RECORDS SHOWN —
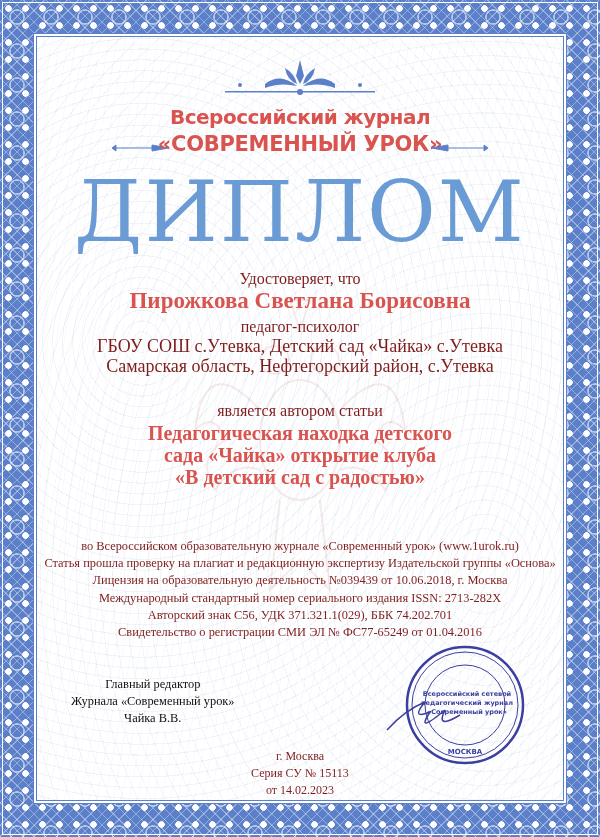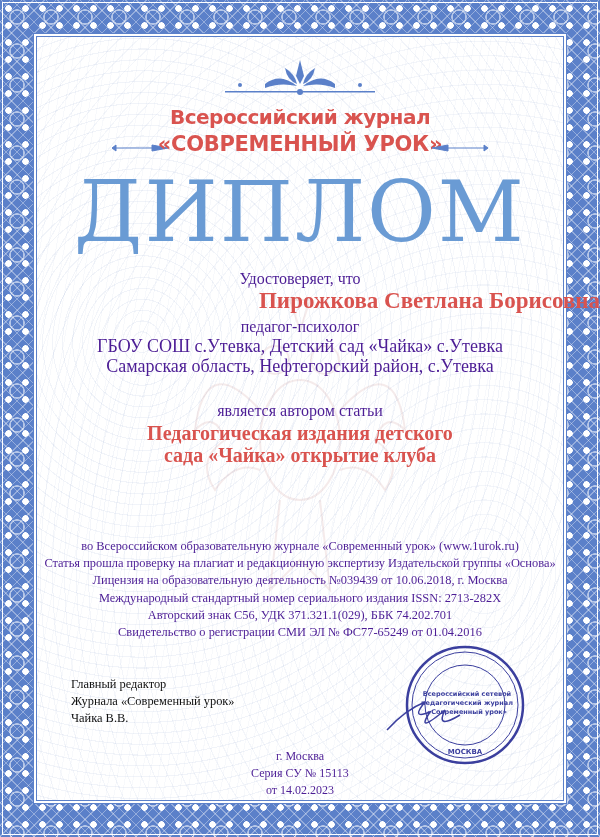"Удостоверяет, что" .t { color: #4c1d95 -> #7f1d1d }
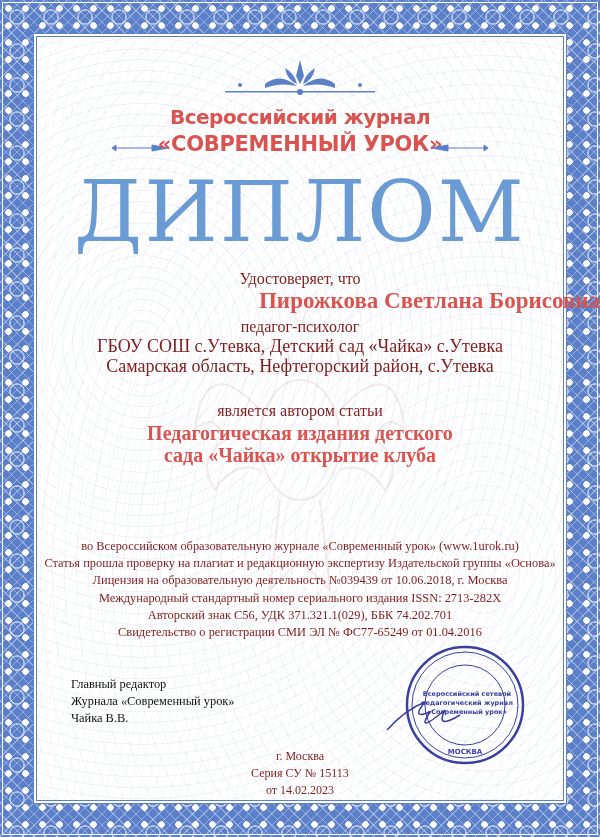"Пирожкова Светлана Борисовна" .name { text-align: right -> none }
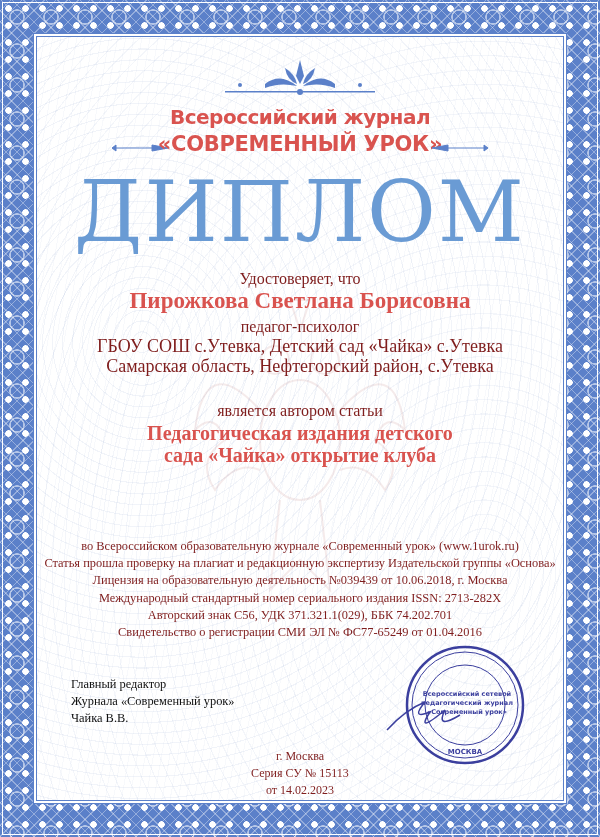"Педагогическая издания детского" div { text: издания -> находка }
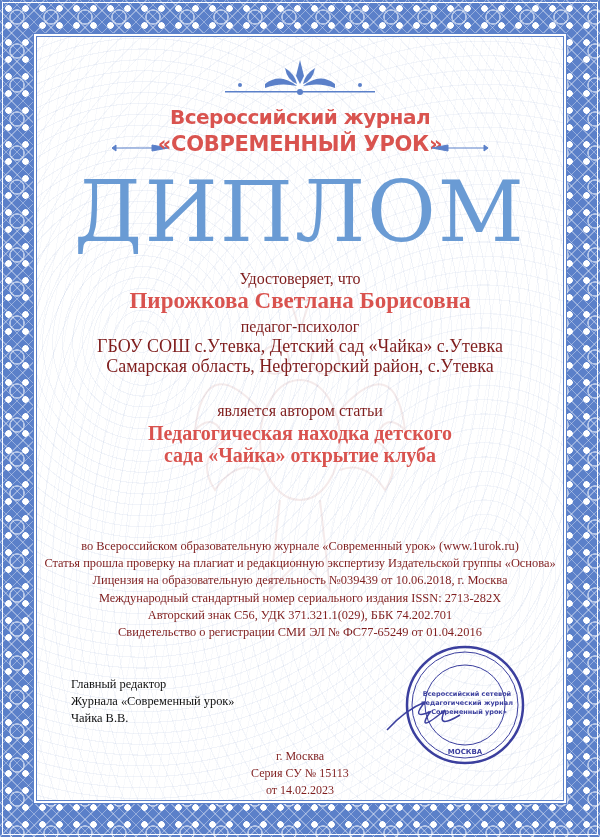"«В детский сад с радостью»" div { html: none -> <div>«В детский сад с радостью»</div> }
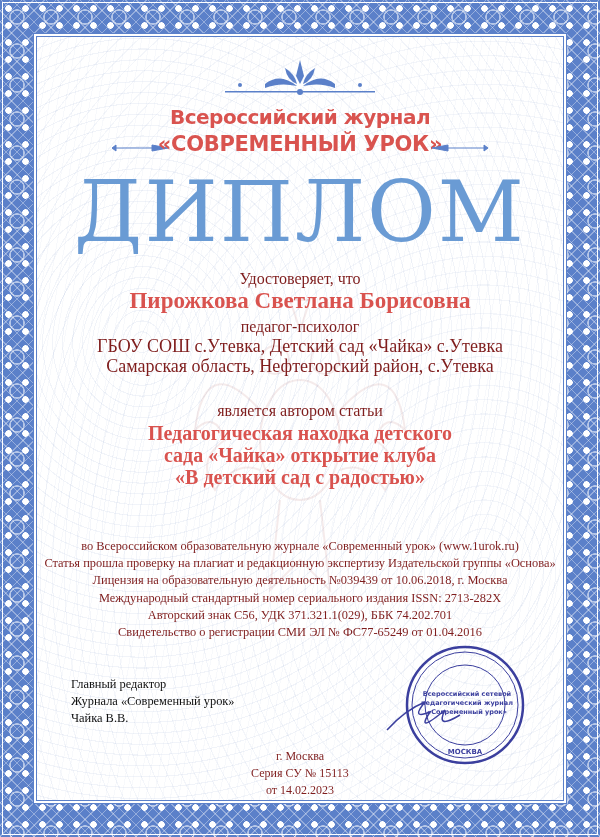"Главный редактор" .editor { text-align: left -> center }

THE TASK — Starting with the line that contains "text: издания ->", repeat each line exactly until the listing ends, including the last one. Leave pictures out.

REPLY —
"Педагогическая издания детского" div { text: издания -> находка }
"«В детский сад с радостью»" div { html: none -> <div>«В детский сад с радостью»</div> }
"Главный редактор" .editor { text-align: left -> center }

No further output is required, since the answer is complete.